Example¶
Installation¶
The hmap package is part of the Python Package Index (PyPI) and can be installed via (pip)
pip install hmap
Alternatively you can visit the projects github page and clone the repository
Create a figure layout¶
import sys
import hmap
import matplotlib.pyplot as plt
fig, gs = hmap.layout.layout.layoutGrid(4, 5, [10., 2., 40., 40., 40], [10., 2., 40., 40.], 1., 1., 20., 15., 15., 20.)
col_widths = ["10 mm", "2 mm", "40 mm", "40 mm", "40 mm"]

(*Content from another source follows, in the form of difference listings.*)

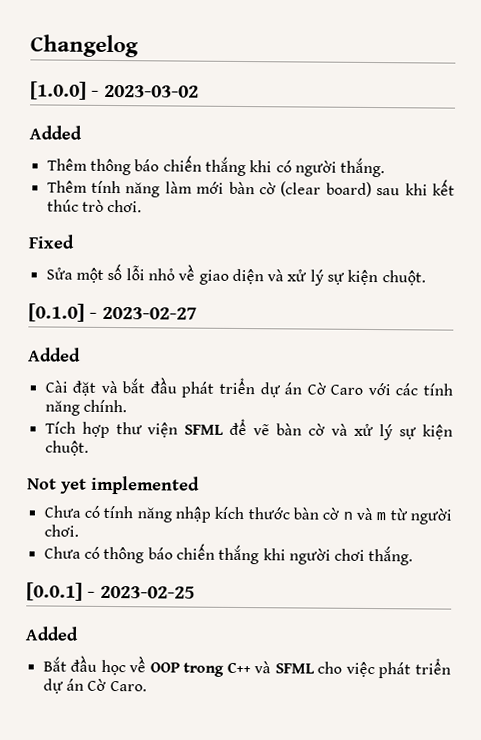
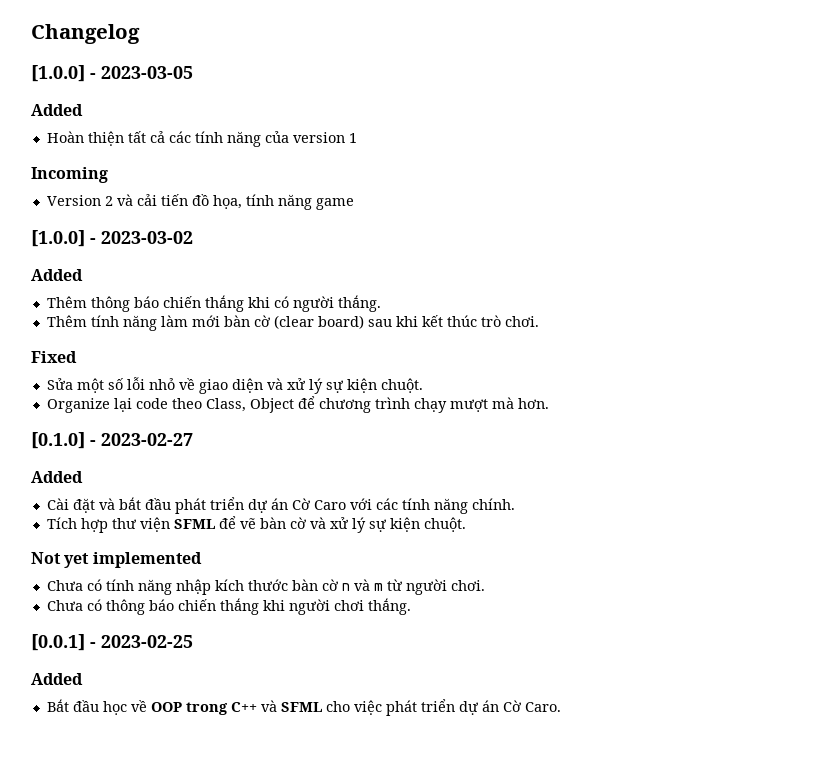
+ [1.0.0] - 2023-03-05
+ Added
+ Hoàn thiện tất cả các tính năng của version 1
+ Incoming
+ Version 2 và cải tiến đồ họa, tính năng game
+ Organize lại code theo Class, Object để chương trình chạy mượt mà hơn.

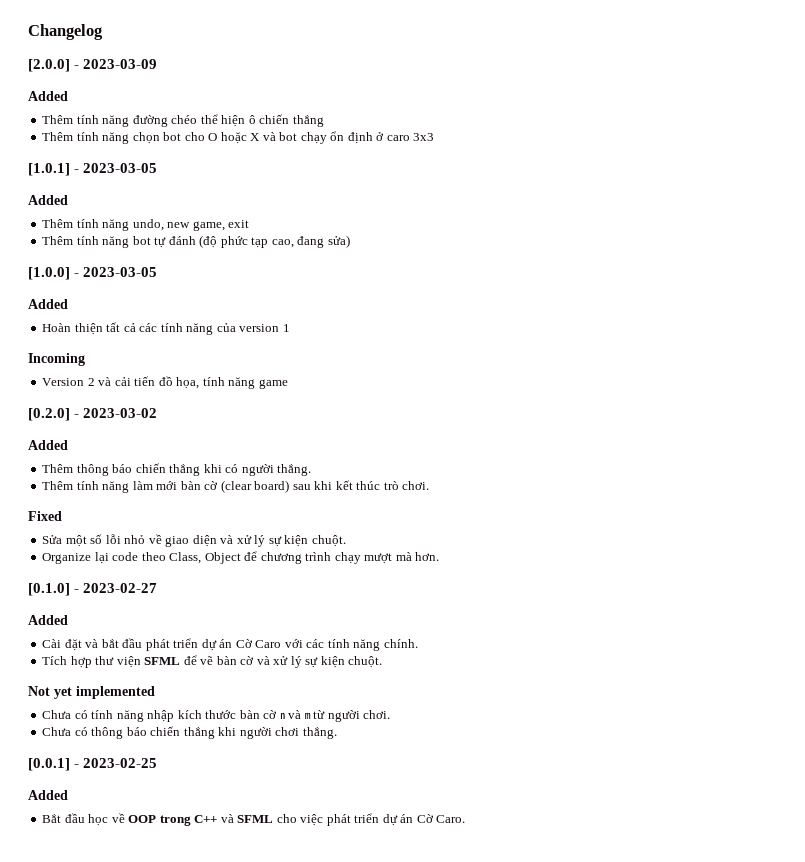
+ [2.0.0] - 2023-03-09
+ Added
+ Thêm tính năng đường chéo thể hiện ô chiến thắng
+ Thêm tính năng chọn bot cho O hoặc X và bot chạy ổn định ở caro 3x3
+ [1.0.1] - 2023-03-05
+ Added
+ Thêm tính năng undo, new game, exit
+ Thêm tính năng bot tự đánh (độ phức tạp cao, đang sửa)
- [1.0.0] - 2023-03-02
+ [0.2.0] - 2023-03-02

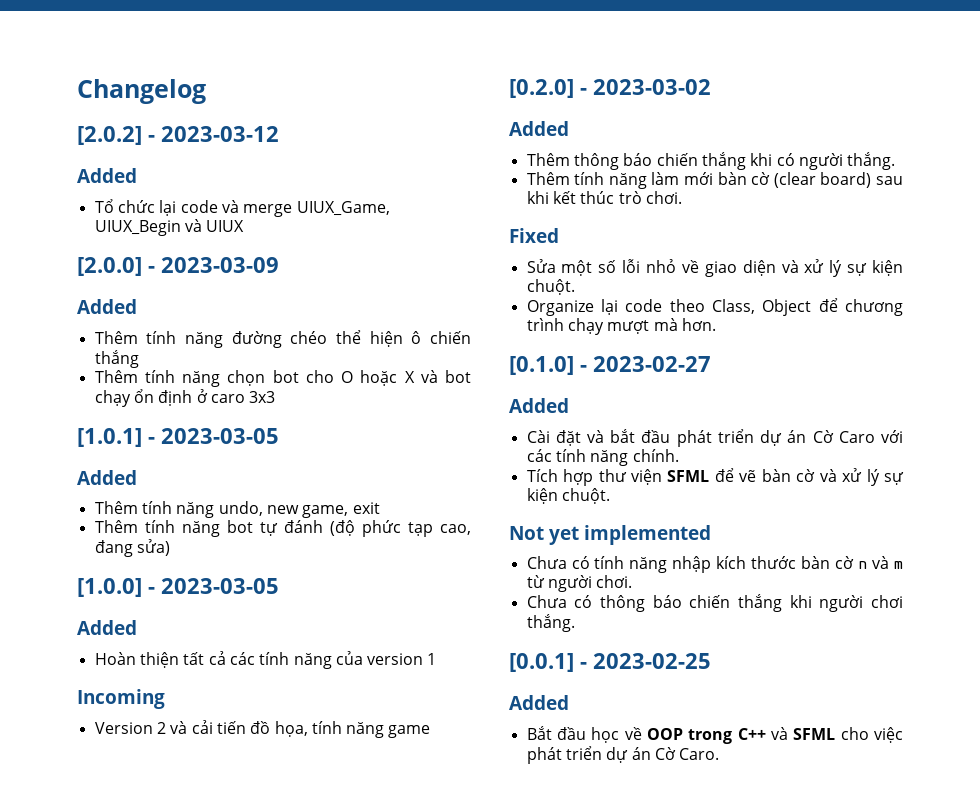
+ [2.0.2] - 2023-03-12
+ Added
+ Tổ chức lại code và merge UIUX_Game, UIUX_Begin và UIUX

row_heights = ["10 mm", "2 mm", "40 mm", "40 mm"]
for row_idx in range(4):
for col_idx in range(5):
ax = plt.subplot(gs[row_idx, col_idx])
plt.xticks([], [])
plt.yticks([], [])
if(row_idx == 0):
ax.xaxis.set_label_position("top")
plt.xlabel(col_widths[col_idx],
fontsize=7,
rotation=90)
if(col_idx == 0):
plt.ylabel(row_heights[row_idx],
fontsize=7,
rotation=0,
horizontalalignment="right",
verticalalignment="center")
The image created by the code abve looks as follows
Create a random dataset for clustering¶
import sys
import hmap
import numpy as np
import pandas as pnd
import matplotlib.pyplot as plt
cell1_df = pnd.DataFrame(np.random.randn(50, 50)*5,
index = [ "var"+str(i) for i in range(50)],
columns = [ "sample"+str(i) for i in range(50)])
cell2_df = pnd.DataFrame(np.random.randn(50, 50)*5+5,
index = [ "var"+str(i) for i in range(50)],
columns = [ "sample"+str(i) for i in range(50, 100)])

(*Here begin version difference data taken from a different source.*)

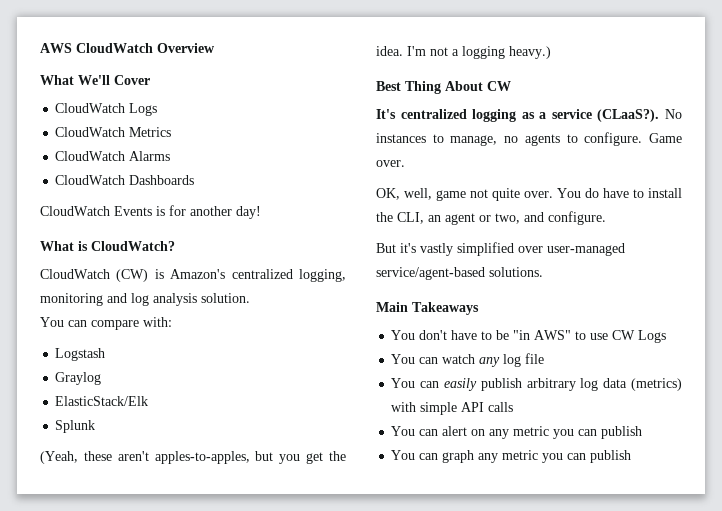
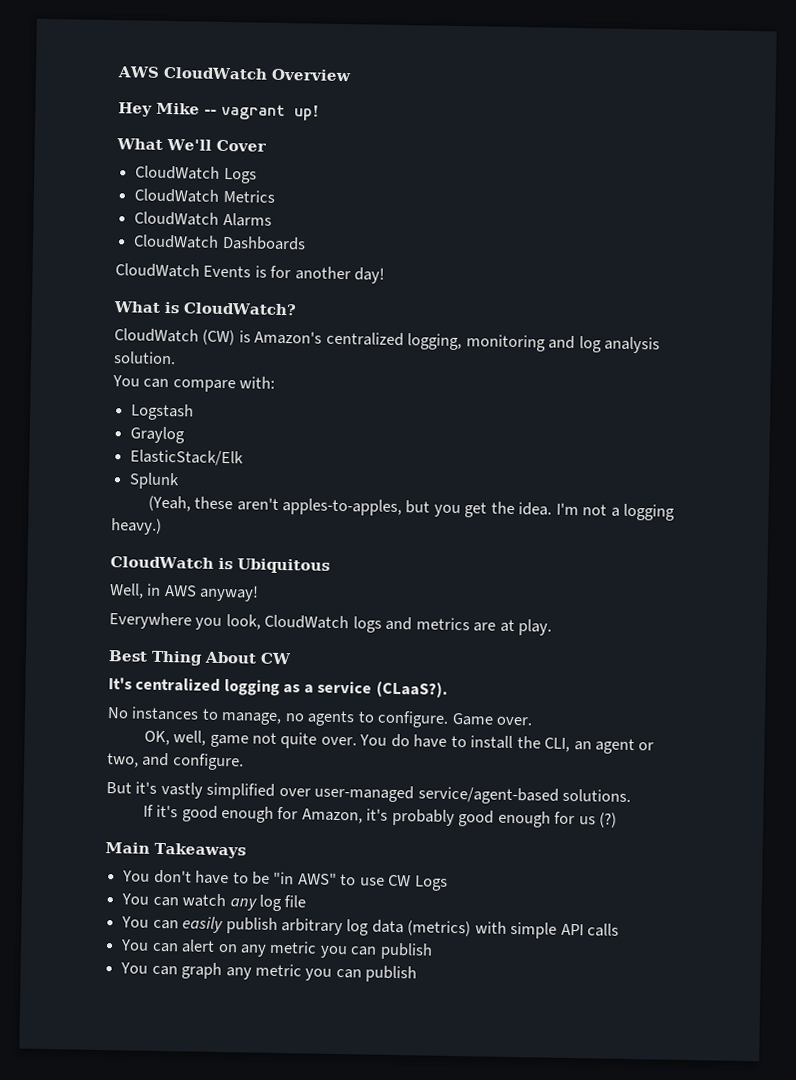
+ Hey Mike -- vagrant up!
+ CloudWatch is Ubiquitous
+ Well, in AWS anyway!
+ Everywhere you look, CloudWatch logs and metrics are at play.
- It's centralized logging as a service (CLaaS?). No instances to manage, no agents to configure.
+ It's centralized logging as a service (CLaaS?).
+ No instances to manage, no agents to configure.
+ If it's good enough for Amazon, it's probably good enough for us (?)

cell3_df = pnd.DataFrame(np.random.randn(50, 50)*5+5,
index = [ "var"+str(i) for i in range(50, 100)],
columns = [ "sample"+str(i) for i in range(50)])
cell4_df = pnd.DataFrame(np.random.randn(50, 50)*5,
index = [ "var"+str(i) for i in range(50, 100)],
columns = [ "sample"+str(i) for i in range(50, 100)])
data_matrix_df = cell1_df.join(cell2_df).append(cell3_df.join(cell4_df))
# Create some row (Variables), and column (samples) annotation
row_annotation_df = pnd.DataFrame(np.array(["low"]*50+["high"]*50),
index = data_matrix_df.index,
columns = ["DA.RESULTS"])
column_annotation_df = pnd.DataFrame(np.array(["case"]*50+["control"]*50),
index = data_matrix_df.columns,
columns = ["SAMPLE.GROUPING"])
# Create color codes for categorial variables
color_dict = {"DA.RESULTS": {"low": "b",
"high": "r"},
"SAMPLE.GROUPING": {"case": "orange",
"control": "green"}}
In the following we will use the pandas.DataFrame data_matrix_df for hierarchical clustering and plotting. We also use the pandas.DataFrame s row_annotation_df and column_annotation_df for annotation of the rows and columns. Furthermore, we defined a dictionary color_dict, that defines the colors of the different annotation categories.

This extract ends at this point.